19th-century Ngāti Tamaoho chief in Auckland, New Zealand

Ēpiha Pūtini (c. 1816 – 22 March 1856), born Te Rangiata-Ahua Ngamuka and later known as Jabez Bunting was a prominent chief of Ngāti Tamaoho, who occupied the area south of Papatoetoe and through the Hunua Ranges to the Bombay Hills. As rangatira, Pūtini was involved in multiple land disputes and controversial land sales in the isthmus and south Manukau area during the 1830s and early 1840s, which led to an exchange of gunfire between individuals from Ngāti Tamaoho and neighbouring iwi Ngāti Te Ata, and resulted in several deaths on the side of Ngāti Te Ata. Pūtini is best remembered for his Wesleyan faith, which resulted in the establishment of the Ihumātao Mission Station, as well as his continued efforts to foster peace between Māori and European settlers.

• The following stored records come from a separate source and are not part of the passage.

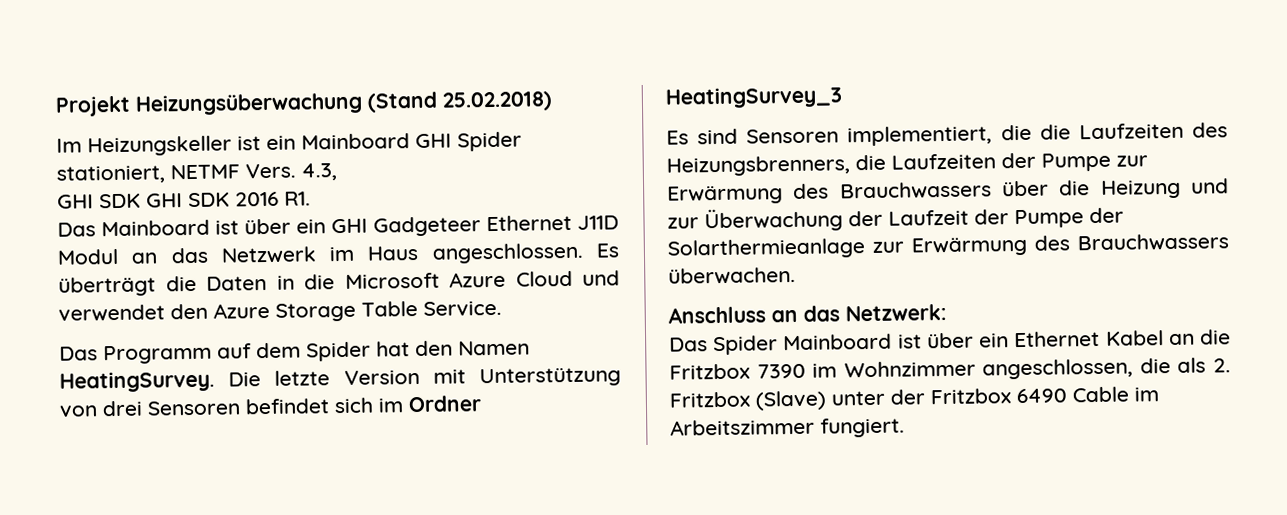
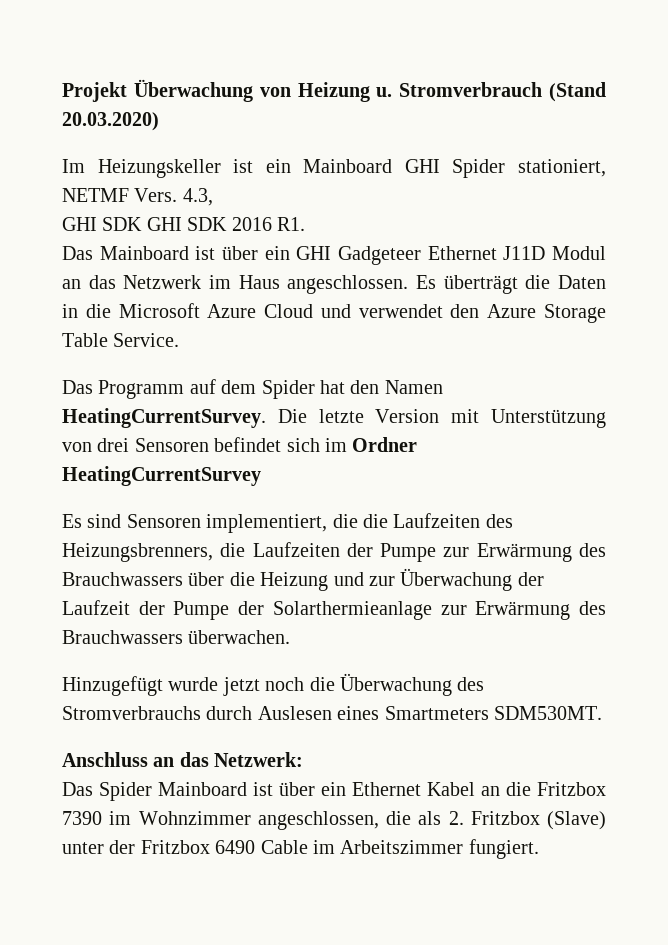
- Projekt Heizungsüberwachung (Stand 25.02.2018)
+ Projekt Überwachung von Heizung u. Stromverbrauch (Stand 20.03.2020)
- Das Programm auf dem Spider hat den Namen HeatingSurvey.
+ Das Programm auf dem Spider hat den Namen HeatingCurrentSurvey.
- Die letzte Version mit Unterstützung von drei Sensoren befindet sich im Ordner HeatingSurvey_3
+ Die letzte Version mit Unterstützung von drei Sensoren befindet sich im Ordner HeatingCurrentSurvey
+ Hinzugefügt wurde jetzt noch die Überwachung des Stromverbrauchs durch Auslesen eines Smartmeters SDM530MT.

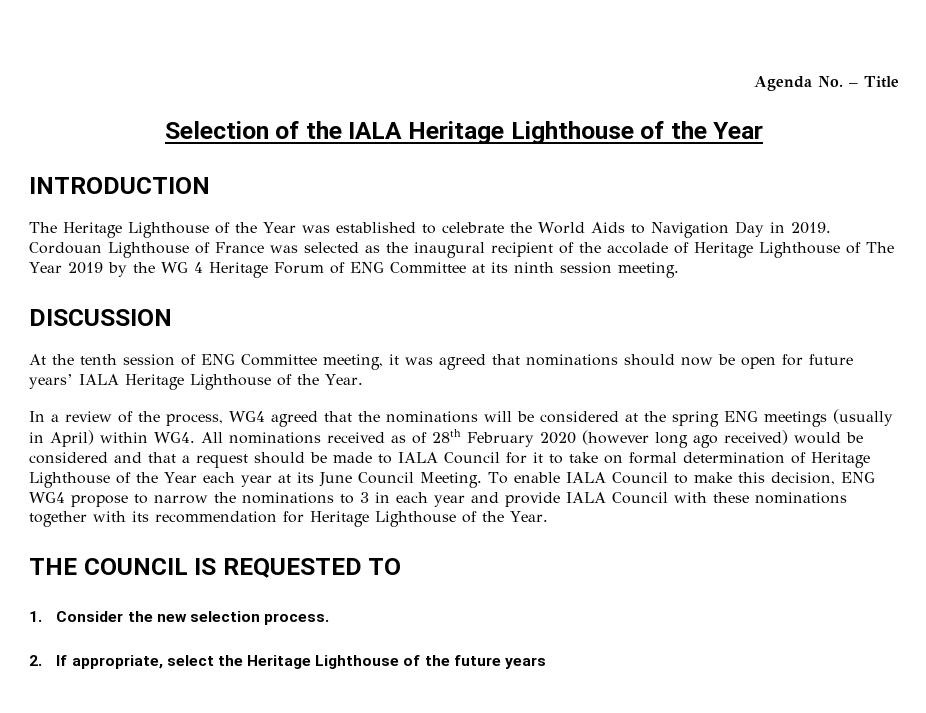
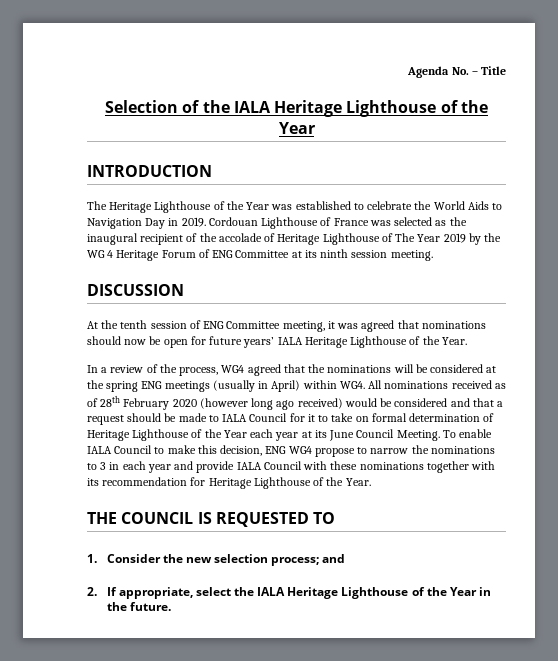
- 1. Consider the new selection process.
+ 1. Consider the new selection process; and
- 2. If appropriate, select the Heritage Lighthouse of the future years
+ 2. If appropriate, select the IALA Heritage Lighthouse of the Year in the future.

Pūtini died unexpectedly on 22 March 1856. Following Pūtini's death, Pōtatau Te Wherowhero, the future Māori King, arranged for his body to be taken to Māngere, before being buried at Ihumātao. Putini's tangi (funeral) was attended by roughly 800 people, and he was mourned by both Māori and Pākehā. Pūtini's significance continued after his death, as during the exhumation of his bones at Ihumātao a great meeting was held, hosting between two and three thousand people, and is remembered as one of the key hui (meetings) that discussed the election of a Māori King, and ultimately, the creation of the Kingitanga.

== Biography ==
Pūtini was born in 1816, to Te Tuhi, a prominent Waikato chief of the Maungaunga hapū, and Te Po, a 'Chieftainess of celebrity'. After the death of his parents, Pūtini was taken in by his relative Wiremu Wetere Te Kauae, a Ngāti Tamaoho chief.

=== Religion ===
In the mid-1830's, Pūtini spent two years at the Wesleyan Methodist Mission Station at Māngungu in the Hokianga, and was baptised on 15 October 1835, adopting the baptismal name Jabez Bunting (translated in Māori as Ēpiha Pūtini), after the English Wesleyan Methodist leader of the same name.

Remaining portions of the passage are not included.